When I was a child, Freddy Krueger was both my favorite horror movie icon and the only one ever to give me nightmares. He had more personality than Jason Voorhees or Michael Myers and cruelly toyed with his victims before finishing them off. Of course, paradoxically, that personality became the series’ biggest liability as it went on. Freddy became both a cultural icon and the hero of his own series, a sort of undead stand-up comedian we were supposed to root for instead of a chilling figure of pure evil.
The filmmakers behind the new remake of A Nightmare on Elm Street promised that they were aiming to get back to the scares of the original film, with none of the jokiness that followed. But they failed. Freddy still cracks jokes, and thereare precious few scares to be had. The remake does capture the grimness of the first film, but combines it with the shittiness of the sequels, creating an ungodly hybrid that is both not scary and no fun. A nightmare, indeed.
The movie’s storyline will be familiar to anyone who has seen the original, or was alive in the 1980s. A group of teenagers in the seemingly idyllic town of Springwood, Ohio, discover that they are all dreaming of the same thing: a burned, horribly scarred man who wears a striped sweater, a fedora and a glove equipped with razor-sharp nails. And if he kills you in your dreams, then you die in real life.
The kids—Nancy (Rooney Mara), Quentin (Kyle Gallner), Kris (Katie Cassidy), Jess (Thomas Dekker) and Dean (Kellan Lutz)—struggle at first to figure out what connects them. Then, after they discover the truth about Freddy Krueger (Jackie Earle Haley), the child molester murdered by their parents who is looking for some postmortem revenge, they try to figure out how to stop him as he picks them off, one by one.
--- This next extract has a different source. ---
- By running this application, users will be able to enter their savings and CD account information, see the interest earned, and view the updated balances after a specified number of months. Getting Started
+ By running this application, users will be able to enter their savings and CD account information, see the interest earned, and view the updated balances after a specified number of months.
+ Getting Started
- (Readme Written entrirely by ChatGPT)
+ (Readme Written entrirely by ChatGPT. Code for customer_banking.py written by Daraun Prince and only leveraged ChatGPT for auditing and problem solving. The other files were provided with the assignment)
Wes Craven’s original film appeared at the height of both the slasher movie craze and the Reagan years. It had a casual, low-budget surrealism that was quite powerful, and the idea (right there in the title) of unspeakable horror lurking under the surface of an affluent, all-American suburban neighborhood was a particularly effective one. It’s also an idea that the people behind the remake utterly fail to understand—which at least makes sense, since they also don’t understand how to scare us or how to create characters we care about.
The remake’s script was written by Wesley Strick and Eric Heisserer, and it proves to be almost singularly ignorant of how to scare people outside of the normal jump scares that can be found in every horror movie. To be fair, there a few nice moments here and there. Freddy’s line “Why are you screaming? I haven’t even cut you yet” is a good one-liner without being too jokey. And the movie brings up the idea of micronaps, in which insomniacs can fall asleep for a few seconds without realizing it.
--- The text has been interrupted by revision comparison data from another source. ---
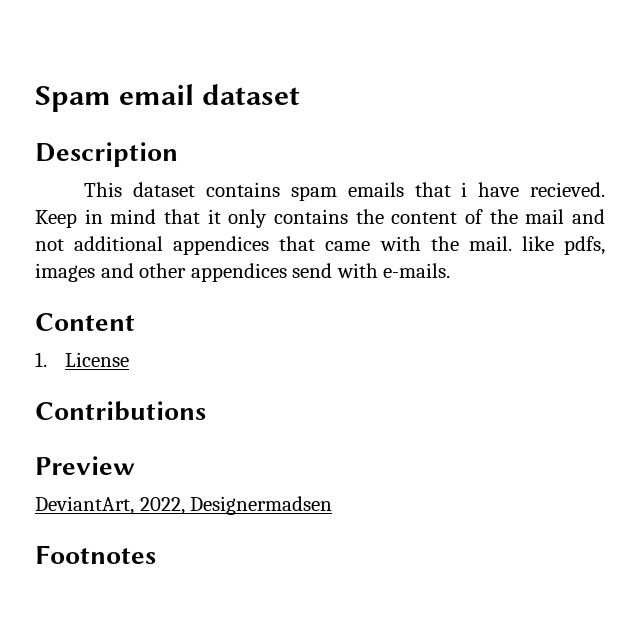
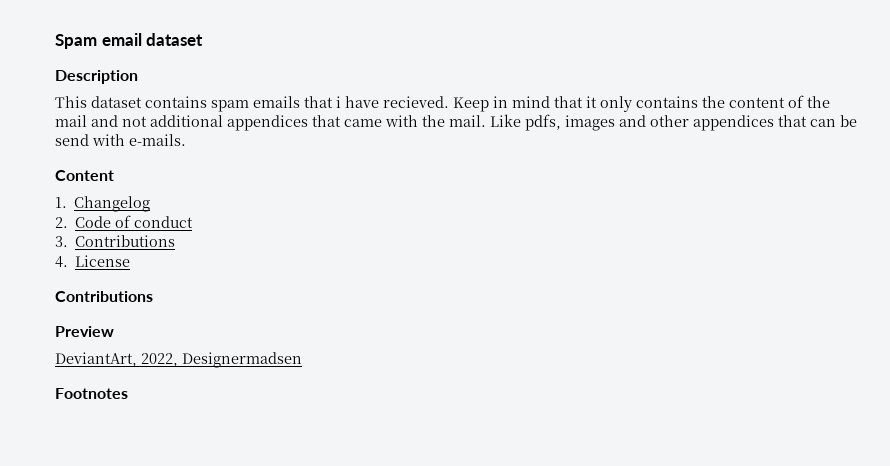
- Keep in mind that it only contains the content of the mail and not additional appendices that came with the mail. like pdfs, images and other appendices send with e-mails.
+ Keep in mind that it only contains the content of the mail and not additional appendices that came with the mail. Like pdfs, images and other appendices that can be send with e-mails.
- 1. License
+ 1. Changelog
+ 2. Code of conduct
+ 3. Contributions
+ 4. License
The script does flirt with one particularly interesting idea, that Freddy was innocent, and he was killed because the children lied and he has now come back to seek revenge. In this post-McMartin time, this idea is a potentially powerful one [Editor’s note: The McMartin Preschool case in California, in which defendants were falsely accused of child abuse]. However, Haley’s performance never makes Freddy seem particularly innocent (particularly when he tells one of the girls she “smells different”), and the film dismisses the concept fairly quickly.
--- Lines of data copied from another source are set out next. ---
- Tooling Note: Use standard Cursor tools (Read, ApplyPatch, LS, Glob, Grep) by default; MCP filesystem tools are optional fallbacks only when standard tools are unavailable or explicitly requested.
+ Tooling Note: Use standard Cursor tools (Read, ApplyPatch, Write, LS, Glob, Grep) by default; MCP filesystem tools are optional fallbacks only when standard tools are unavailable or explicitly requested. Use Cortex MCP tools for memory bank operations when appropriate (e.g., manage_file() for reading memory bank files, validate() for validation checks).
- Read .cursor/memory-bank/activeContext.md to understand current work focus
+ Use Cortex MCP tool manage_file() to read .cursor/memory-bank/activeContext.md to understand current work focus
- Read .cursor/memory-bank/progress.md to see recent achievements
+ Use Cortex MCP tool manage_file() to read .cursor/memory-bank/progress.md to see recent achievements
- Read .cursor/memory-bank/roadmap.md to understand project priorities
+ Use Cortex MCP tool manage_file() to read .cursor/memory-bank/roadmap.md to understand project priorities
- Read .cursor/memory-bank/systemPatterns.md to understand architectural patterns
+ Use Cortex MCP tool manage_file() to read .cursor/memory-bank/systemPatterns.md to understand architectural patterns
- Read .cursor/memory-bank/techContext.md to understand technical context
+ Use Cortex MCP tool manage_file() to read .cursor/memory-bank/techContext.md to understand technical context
The film rips off most of the iconic moments from the first film, then doesn’t do them nearly as well, draining them of most of their power and context. For example, we get the scene in which Freddy stretches out of Nancy’s bedroom wall, unbeknownst to her. It was eerie and elegant in the original film, and done with a sheet of latex, but the moment is done in the remake with gaudy CGI that robs it of its power. We also see Nancy fall asleep in the bathtub, and Freddy’s glove emerge from the water between her legs. But the scene is placed late in the film, after she knows everything about Freddy, and who takes a warm, relaxing bath after knowing that a dude is waiting to carve you up if you fall asleep? Showers, people!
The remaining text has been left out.